Now, on my cell phone in the Alexa app, this text is present, regardless of anything else. Amazon also has this data. They absolutely have every command/request sent to them, even if the request was not understood/processed.


"Alexa, call the police"? Would that work?


Well now I want to try this with my Echo, but I'm too afraid it'll actually call the police and I won't know how to stop it haha


If you stay on the line and calmly tell the operator it was an accident or test call, it is absolutely fine.

I used to do telcom work for a machine shop. Part of my job was doing two 911 test calls every week (with and without an extra 9 for an outside line).


No, but calls to Alexa could at least establish certain timeframes when someone was doing something or was present at home.


Alexa, call the police! #### is here, and he's trying to hurt me!

Seems like a pretty good use for a voice-activated service.

"Alexa, lock the doors!" also sounds useful in this context.


Attacker: Alexa unlock the door for me.


I'm sorry Dave, I can't do that.


Does Alexa need Star Trek-style command codes.

"Alexa, unlock the door, command override Janeway alpha-two-phi."


The way a thief can unlock your phone, you mean?


not if you are trying to escape :X


It could be possible that Alexa was accidentally triggered and recorded interesting snippets as a side effect.


iFixit reports that it has 4GB of storage onboard [1]. That's room for 97 hours of mp3 96kbps audio [2], and if we're going full conspiracy they could have put an entirely different flash chip in there with the wrong markings.

[1] https://www.ifixit.com/Teardown/Amazon+Echo+Dot+Teardown/613... [2] https://soundandpicture.com/2011/06/audio-memory-cards-how-m...


It would be super sketchy if it records any audio, since there's no real reason or need to do that for the features it provides.

Also, if we're going conspiracy mode: we're all surrounded by devices with very good microphones that are always on, primarily our phones.


It's not really a conspiracy. The CIA actively uses vulnerable phones, televisions, and other devices as clandestine listening devices.

99.9% of HN readers are just too boring (read: not terrorists or foreign officials) to have to worry about it.


Source?


There's a very simple reason why phones cannot be recording all the time - it would have an impact on the battery life. But an always plugged in device like the echo does not have such limitation.


On the other hand, if the government comes to Amazon with a valid sealed court order, are you willing to bet they'll stand up rather than start streaming audio recordings home?

Amazon winning DoD cloud business is actually the smartest thing the US government could do to align interests.


> a valid sealed court order

If the government show up with a valid court order, generally they can do what the hell they want?

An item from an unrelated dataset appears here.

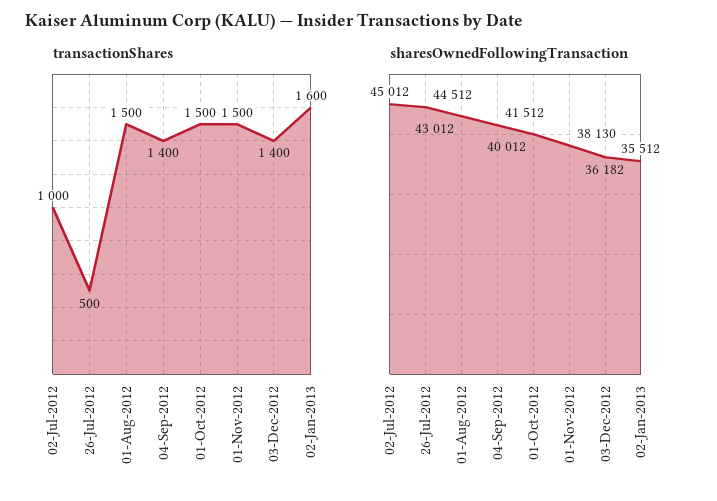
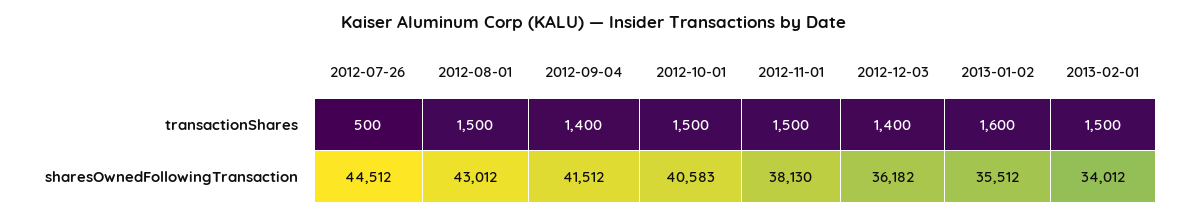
transactionShares, 02-Jul-2012: 1000 -> none
sharesOwnedFollowingTransaction, 02-Jul-2012: 45012 -> none
sharesOwnedFollowingTransaction, 01-Oct-2012: 40012 -> 40583
transactionShares, 2013-02-01: none -> 1500
sharesOwnedFollowingTransaction, 2013-02-01: none -> 34012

That's how justice works in a democracy?


I mean, yes? The need for a valid court order is so that the executive branch (e.g. law enforcement) can’t unilaterally surveil and detain people. The court makes this decision by looking at the laws, which are passed by the legislative branch. If the elected legislature passes a law that vastly lowers the barrier for govt intrusion, well, it’s not a great situation, but it is possible under democratic principles.


My comment was unclear, and I agree that this is how it's meant to work.

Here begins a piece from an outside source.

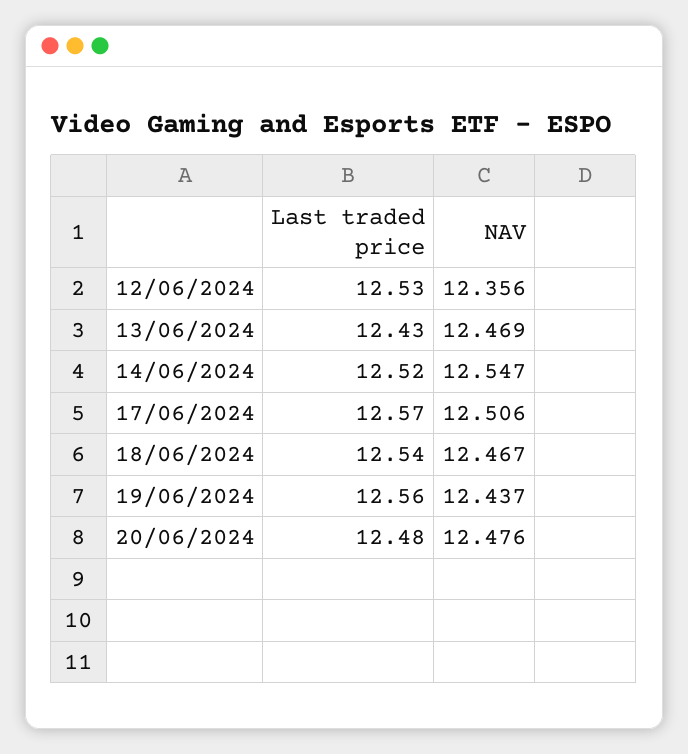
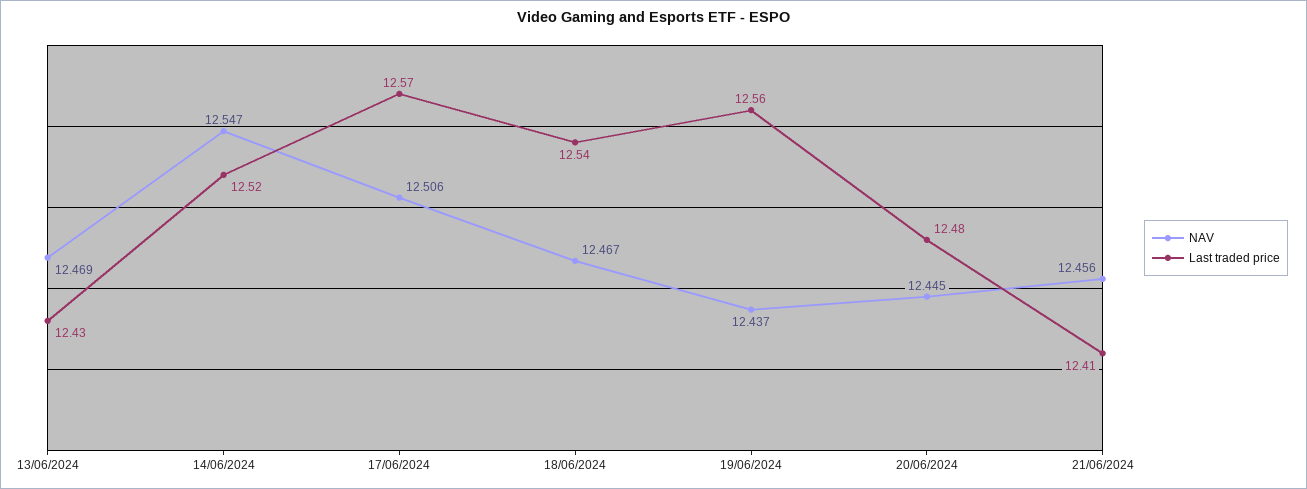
Last traded price, 12/06/2024: 12.53 -> none
NAV, 12/06/2024: 12.356 -> none
NAV, 20/06/2024: 12.476 -> 12.445
NAV, 21/06/2024: none -> 12.456
Last traded price, 21/06/2024: none -> 12.41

Democracy has nothing to do with it. But yes, it's how most if not all governments operate.


What would even be the legal basis for such a court order?


Terrorism related investigations.

It's not a legal stretch to extend CALEA wiretaps to IoT devices. And if the device manufacturer cooperates (in the same way ATT does), then the hurdles shrink drastically.


You don't see any distinction between

A) Giving the government access to communications that provider already has legal access to.

B) Collecting additional data from inside homes by exploiting current legal access to the software?


When the only difference is Amazon making a silent firmware push, or endangering $10B+ of business?

No.


What does their business situation have anything to do with it?

If I hosted 10 billion dollars worth of unrelated business functionality, then told you to provide me with access for widespread surveillance purposes in an unrelated vertical of your business, you would think that is justifiable?

I beg your pardon, but what color is the sky where you are? Business doesn't work that way. Neither does ethics or morality.

Profit does not whitewash societal harm. It may create other business opportunities to remedy negative externalities, but there is no guarantee that the nature of the harm inflicted has a profitable capitalism compatible remediation.

This is one of those cases.


Who said anything about widespread surveillance?

The "government wants to listen to every Echo user" idea is paranoid fantasy.

The "government would really like to listen to these individuals, but doesn't want to go through full court proceedings" is less fanciful and not without precedent.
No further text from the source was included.